■ What is expected ■
A verbatim reproduction of the following listing is required; omit the pictures.

──────────

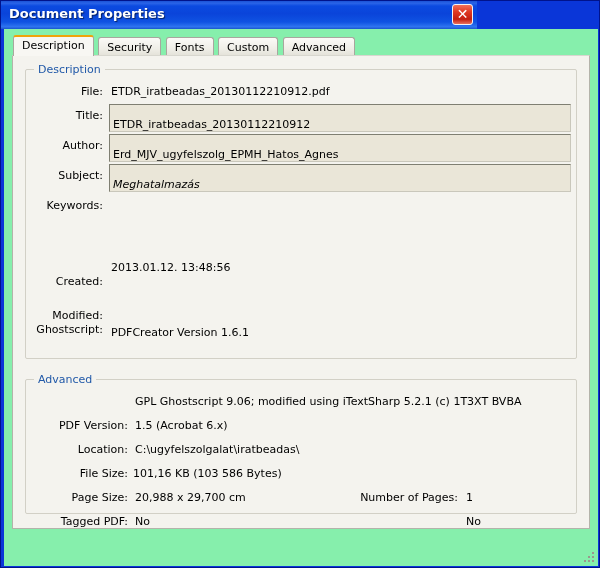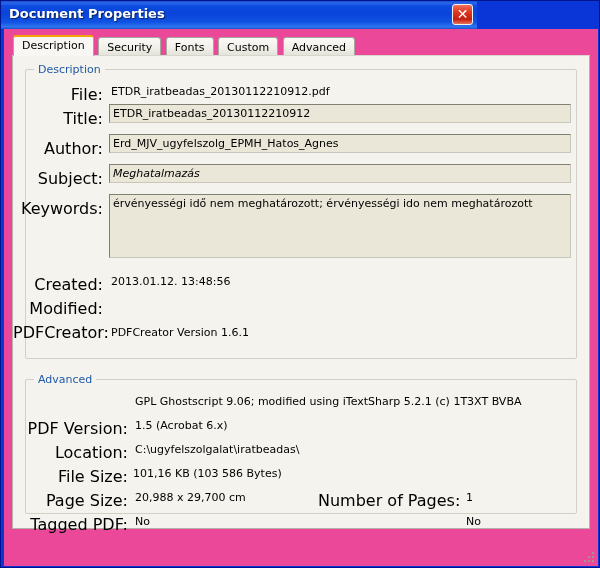"Description Security Fonts Custom" #client { background: #ec4899 -> #86efac }
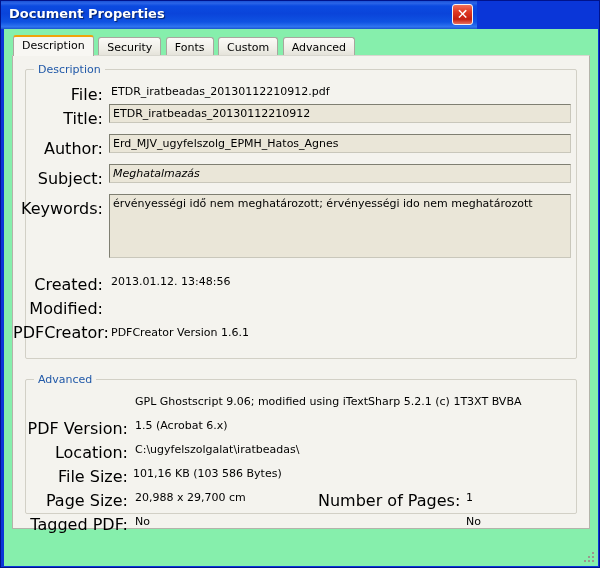"File:" .lbl { font-size: 16px -> 11px }
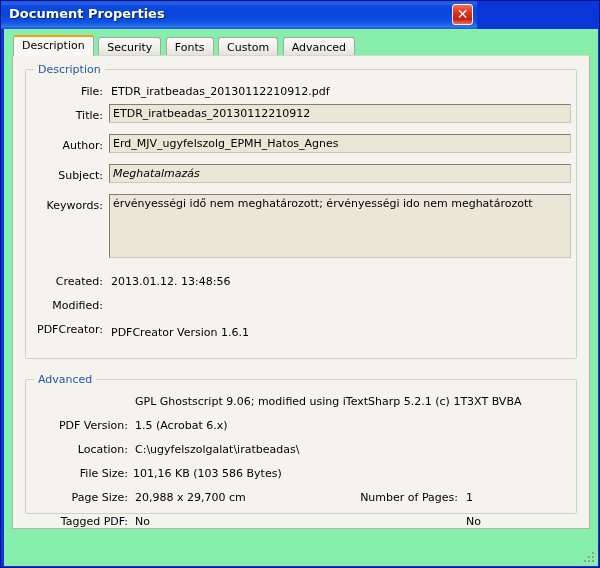"ETDR_iratbeadas_20130112210912" .field { padding: 2px 3px -> 13px 3px }
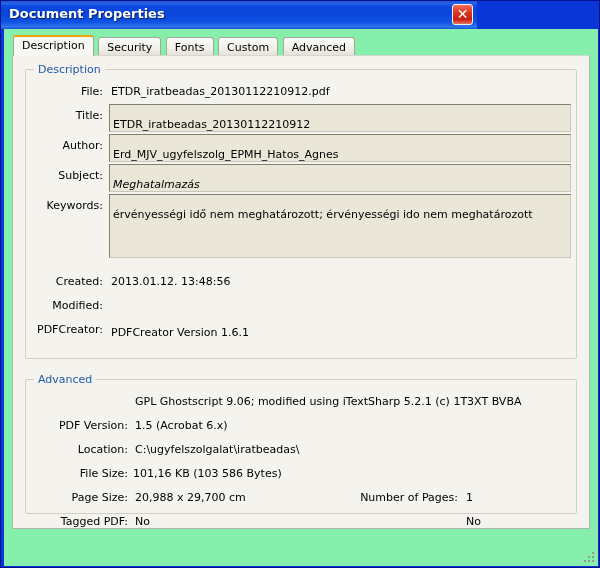"érvényességi idő nem meghatározott;" div.field { html: <div>érvényességi idő nem meghatározott; érvényességi ido nem meghatározott</div> -> none }
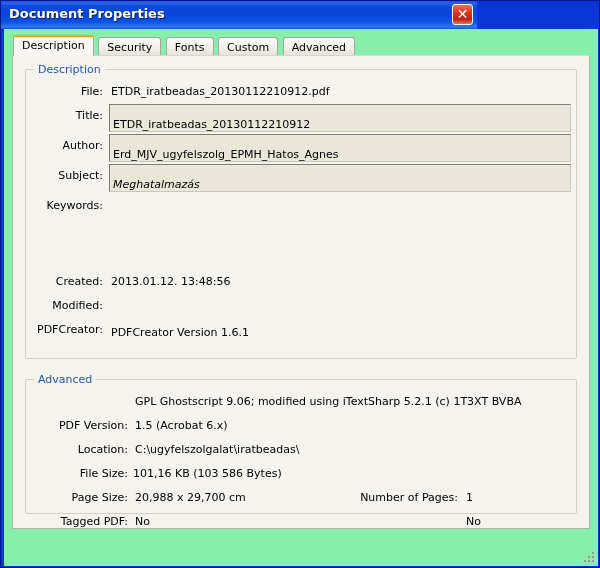"2013.01.12. 13:48:56" span.val { top: 219px -> 205px }
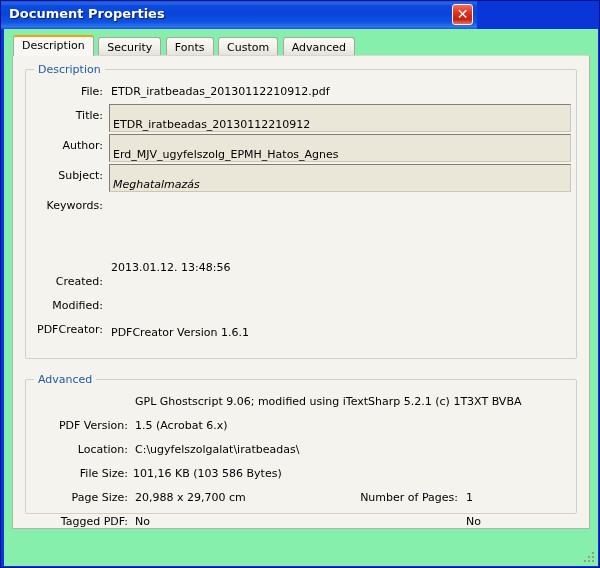"Modified:" span.lbl { top: 243px -> 253px }
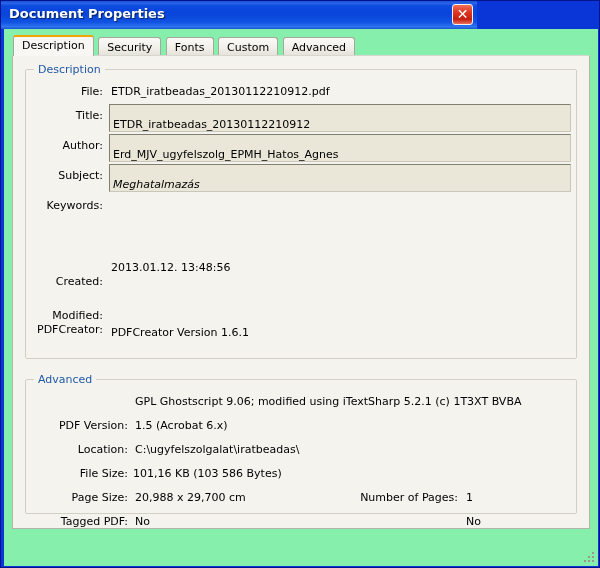"PDFCreator:" span.lbl { text: PDFCreator -> Ghostscript }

──────────

■ Exercise output ■
"Description Security Fonts Custom" #client { background: #ec4899 -> #86efac }
"File:" .lbl { font-size: 16px -> 11px }
"ETDR_iratbeadas_20130112210912" .field { padding: 2px 3px -> 13px 3px }
"érvényességi idő nem meghatározott;" div.field { html: <div>érvényességi idő nem meghatározott; érvényességi ido nem meghatározott</div> -> none }
"2013.01.12. 13:48:56" span.val { top: 219px -> 205px }
"Modified:" span.lbl { top: 243px -> 253px }
"PDFCreator:" span.lbl { text: PDFCreator -> Ghostscript }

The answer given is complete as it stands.